In any case, I’d wanted to do at least one more event in 2012, and the Wattle Waddle fit the bill. The first of the infamous Seattle Quadzilla events, it draws many Marathon Maniacs and Half Fanatics who wish to do four events in four days. Note to the reader – the Wittle Waddle is the Half Marathon event, run on the same day as the Wattle Waddle. At least I think this is right.
picture by takao suzuki
The course was pretty straightforward. We’d wind a loop around Gas Works Park, and then head north on the Burke Gilman Trail for about 10 1/2 miles. We’d turn around, head back to the park, and then do a 5 mile out a back stint to Ballard, before coming back to the park. One park loop later, and we’re done.
a beautiful morning for a run in seattle
the gasworks in the park. seems more like an idea for a superfund site than a park, but it’s a pretty nice spot.
One of the things I love about smaller local events is that getting to them doesn’t require much lead time. This race started at 8am. Factoring in travel, check-in, and eating something, I could sleep in until about 6:15 and get there in plenty of time. So that’s what I did, arriving at Gas Works Park, fed and relaxed at 7:20.
a motley crew of Thanksgiving Day marathoners – picture by Steve Walters.
And there were lots of friends there – Eastside Runner friends, familiar Marathon Maniac faces among them. We lined up for a group photo, and then embarked at 8 sharp.

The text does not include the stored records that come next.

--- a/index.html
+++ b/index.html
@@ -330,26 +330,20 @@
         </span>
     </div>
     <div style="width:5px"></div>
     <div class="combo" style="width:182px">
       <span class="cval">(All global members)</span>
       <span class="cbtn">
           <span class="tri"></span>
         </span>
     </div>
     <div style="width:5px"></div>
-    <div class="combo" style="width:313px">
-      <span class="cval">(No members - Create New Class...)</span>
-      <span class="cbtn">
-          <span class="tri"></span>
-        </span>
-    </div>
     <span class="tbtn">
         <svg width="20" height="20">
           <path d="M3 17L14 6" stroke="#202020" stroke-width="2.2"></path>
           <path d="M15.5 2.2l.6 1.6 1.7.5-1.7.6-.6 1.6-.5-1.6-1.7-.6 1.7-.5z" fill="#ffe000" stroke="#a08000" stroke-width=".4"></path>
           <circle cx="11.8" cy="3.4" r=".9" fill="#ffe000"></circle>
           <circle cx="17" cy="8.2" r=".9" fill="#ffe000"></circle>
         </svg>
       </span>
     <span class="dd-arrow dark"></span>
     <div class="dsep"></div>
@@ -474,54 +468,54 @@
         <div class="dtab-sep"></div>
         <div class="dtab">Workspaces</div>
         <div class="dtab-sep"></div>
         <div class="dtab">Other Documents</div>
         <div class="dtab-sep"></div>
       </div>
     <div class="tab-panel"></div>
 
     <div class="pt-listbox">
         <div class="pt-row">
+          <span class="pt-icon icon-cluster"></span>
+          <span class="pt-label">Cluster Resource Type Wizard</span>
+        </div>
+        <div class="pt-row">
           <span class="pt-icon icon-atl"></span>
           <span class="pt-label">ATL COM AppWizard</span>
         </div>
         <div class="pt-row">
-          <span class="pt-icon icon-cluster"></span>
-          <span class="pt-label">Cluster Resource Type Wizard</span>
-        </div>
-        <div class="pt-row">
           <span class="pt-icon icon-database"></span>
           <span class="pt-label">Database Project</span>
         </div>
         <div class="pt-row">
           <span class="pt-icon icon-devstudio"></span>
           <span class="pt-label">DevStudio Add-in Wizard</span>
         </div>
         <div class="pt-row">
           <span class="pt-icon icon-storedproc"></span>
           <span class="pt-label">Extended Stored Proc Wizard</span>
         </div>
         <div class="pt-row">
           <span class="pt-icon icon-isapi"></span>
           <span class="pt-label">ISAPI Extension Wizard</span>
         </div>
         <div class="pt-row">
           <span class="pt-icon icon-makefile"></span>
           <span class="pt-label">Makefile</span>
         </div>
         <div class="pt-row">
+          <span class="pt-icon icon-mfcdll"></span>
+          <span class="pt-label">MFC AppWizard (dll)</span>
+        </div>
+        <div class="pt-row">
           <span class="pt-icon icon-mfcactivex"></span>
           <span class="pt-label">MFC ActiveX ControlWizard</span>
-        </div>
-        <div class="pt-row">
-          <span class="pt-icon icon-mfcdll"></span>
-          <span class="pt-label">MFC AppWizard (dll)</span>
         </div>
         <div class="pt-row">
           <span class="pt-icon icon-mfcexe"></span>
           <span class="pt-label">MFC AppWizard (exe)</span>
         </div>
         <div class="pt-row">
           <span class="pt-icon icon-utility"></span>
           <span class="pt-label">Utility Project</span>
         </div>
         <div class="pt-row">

the view looking up Kite Hill – picture by Tory Klementsen.
First thing we did was a loop of the park, including a trip up Kite Hill – probably the steepest climb of the entire course. By the time we wound our way back to the Burke Gilman Trail, I’d fallen in with my friend Bob. Although the overall split time for that first mile was long, the initial pace along the trail felt a bit fast for me. Each time I’d check my GPS, it would tell me that we were doing a sub-8:30 pace – about 30 seconds faster than my target. The course was flat, so best to leave some spring in my legs for the middle miles.

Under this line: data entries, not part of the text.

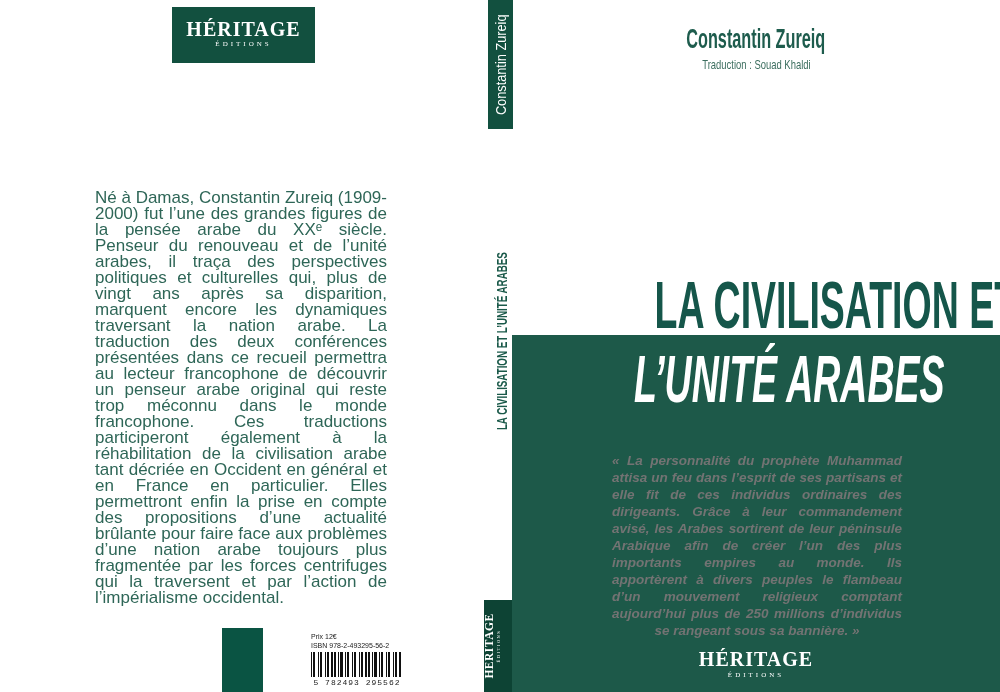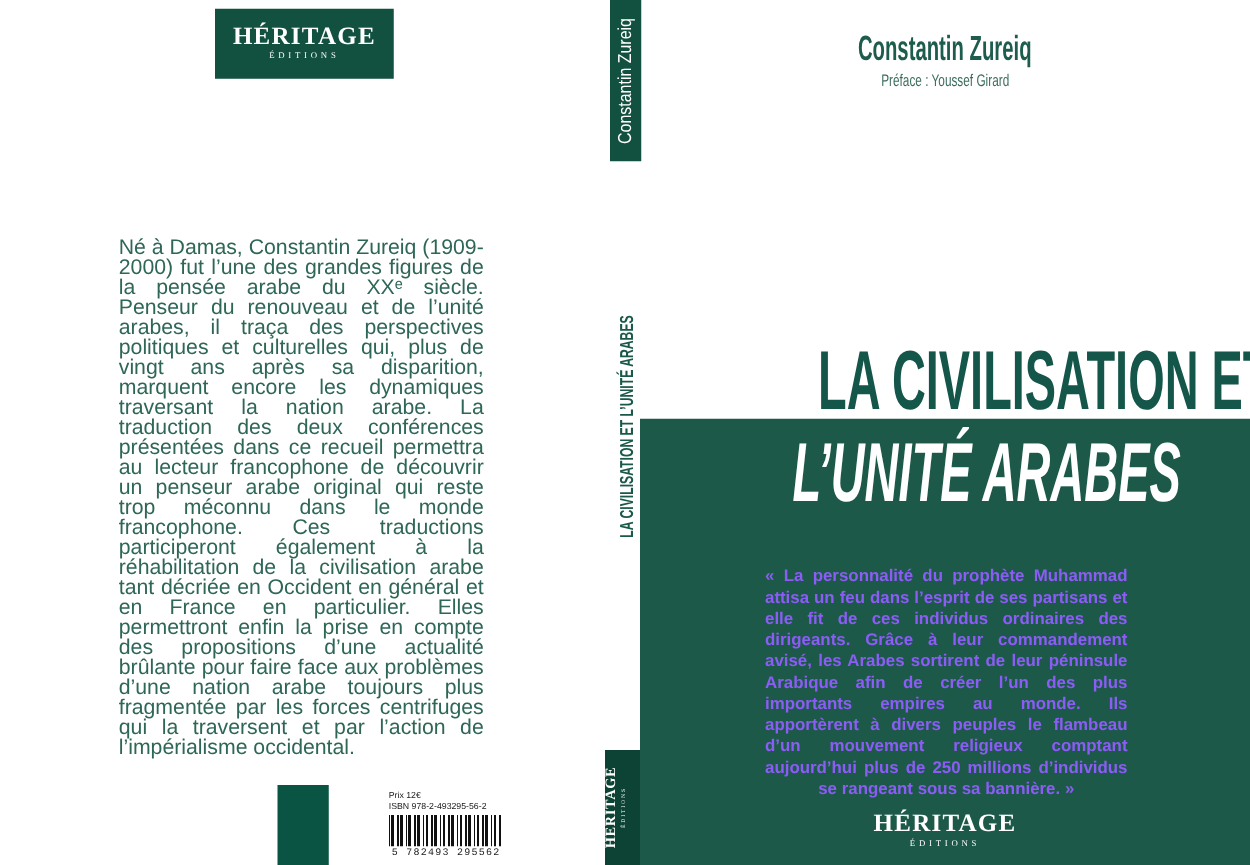--- a/index.html
+++ b/index.html
@@ -51,21 +51,21 @@
   
   .front-author{left:512px;top:22px;width:488px;text-align:center;color:#1e5c4d;
                 font-size:28px;font-weight:700;line-height:34px;}
   .front-credits{left:512px;top:56px;width:488px;text-align:center;color:#3c6e5f;
                  font-size:13.5px;line-height:18px;}
   .green-block{left:512px;top:335px;width:488px;height:357px;}
   .title-line{left:512px;width:488px;text-align:center;font-weight:700;font-size:67px;
               line-height:70px;letter-spacing:0;}
   .title1{top:270px;color:#15564a;}
   .title2{top:344px;color:#ffffff;font-style:italic;}
-  .quote{left:612px;top:452px;width:290px;color:#8b5cf6;font-weight:700;
+  .quote{left:612px;top:452px;width:290px;color:#737373;font-style:italic;font-weight:700;
          font-size:13.5px;line-height:17px;text-align:justify;text-align-last:center;}
   .front-logo{left:512px;top:648px;width:488px;text-align:center;}
   .front-logo .logo-name{font-size:20px;line-height:22px;display:block;}
   .front-logo .logo-imprint{font-size:7px;line-height:10px;display:block;}
 </style>
 </head>
 <body>
 
 <div class="canvas">
 
@@ -108,21 +108,21 @@
     </div>
   </div>
 
   <div class="layer">
 
     <div class="abs front-author">
       <span class="cond sx58">Constantin Zureiq</span>
     </div>
     <div class="abs front-credits">
       <div>
-        <span class="cond sx70">Préface : Youssef Girard</span>
+        <span class="cond sx70">Traduction : Souad Khaldi</span>
       </div>
     </div>
 
     <div class="abs bg-main green-block"></div>
 
     <div class="abs title-line title1">
       <span class="cond sx56">LA CIVILISATION ET</span>
     </div>
     <div class="abs title-line title2">
       <span class="cond sx56">L’UNITÉ ARABES</span>

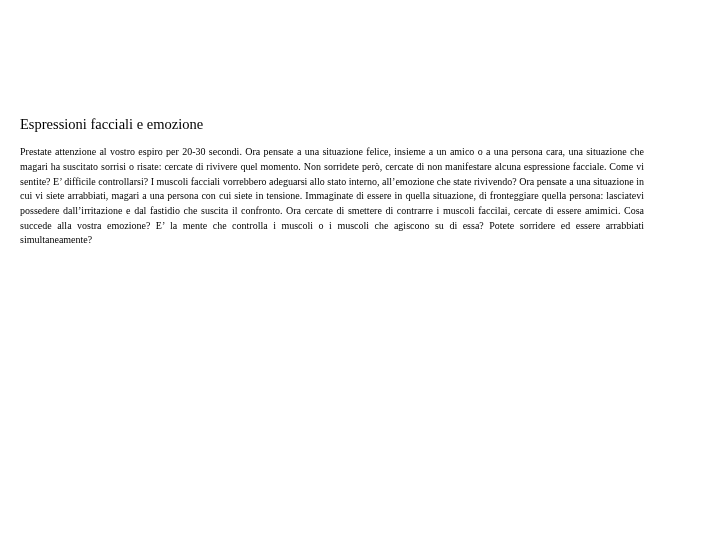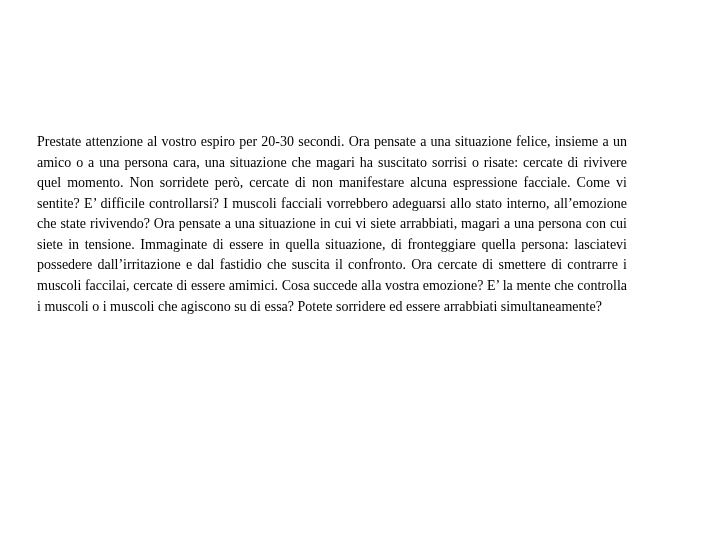--- a/index.html
+++ b/index.html
@@ -26,28 +26,29 @@
     top: 115px;
     width: 624px;
   }
   .title-line {
     font-size: 14.5px;
     line-height: 1.25;
     text-align: left;
     margin: 0 0 12px 0;
   }
   .body-par {
-    font-size: 14px;
+    font-size: 10px;
     line-height: 1.47;
     text-align: justify;
     text-justify: inter-word;
-    margin: 17px;
+    margin: 0;
     hyphens: none;
   }
 </style>
 </head>
 <body>
 
 <div class="slide">
   <div class="content-block">
+    <p class="title-line">Espressioni facciali e emozione</p>
     <p class="body-par">Prestate attenzione al vostro espiro per 20-30 secondi. Ora pensate a una situazione felice, insieme a un amico o a una persona cara, una situazione che magari ha suscitato sorrisi o risate: cercate di rivivere quel momento. Non sorridete però, cercate di non manifestare alcuna espressione facciale. Come vi sentite? E’ difficile controllarsi? I muscoli facciali vorrebbero adeguarsi allo stato interno, all’emozione che state rivivendo? Ora pensate a una situazione in cui vi siete arrabbiati, magari a una persona con cui siete in tensione. Immaginate di essere in quella situazione, di fronteggiare quella persona: lasciatevi possedere dall’irritazione e dal fastidio che suscita il confronto. Ora cercate di smettere di contrarre i muscoli faccilai, cercate di essere amimici. Cosa succede alla vostra emozione? E’ la mente che controlla i muscoli o i muscoli che agiscono su di essa? Potete sorridere ed essere arrabbiati simultaneamente?</p>
   </div>
 </div>
 
 </body></html>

As we headed north along the trail, Bob and I talked about running and life. We’d first met out on the course of the 2005 Nookachamps Half, and have had the opportunity to share miles together over the years. Doing this with friends can make the miles fly by. As we ran and talked, it was a kick catching familiar faces coming along the other side of the trail – some were faster runners, some had taken the early start.
heading north on the Burke Gilman Trail – picture by Michael Hsu
The turnaround point on the north end of the course happened at about 11 miles, and we enjoyed some fluids before heading back. Our splits had edged up into the 9:15-9:30 range, which would put us above 4 hours for the race. This wasn’t a big deal – the pace felt pretty good.
We got separated around mile 15, and I decided to push myself a bit more. My splits through mile 21 were all under 8:30. By the time I rolled into the aid station at the start/finish area, before heading out for the 5 mile out and back stretch over to Ballard, I was definitely feeling the miles. Running solo and being tired made the miles feel longer than before. It only took about 20 minutes to reach the turnaround in Ballard, but I was ready to be done.
My splits for the last two miles were pretty good, still under 8:30, although it felt harder. I came back into the park, and had to do the same loop around that we’d started with. That final trip up Kite Hill felt like a bad joke, but soon enough I did the loop around the Gasworks, and crossed the finish.
I’d just completed my 40th marathon, and my 12th marathon or ultras for calendar year 2012. Most importantly, I had lots of fun doing it.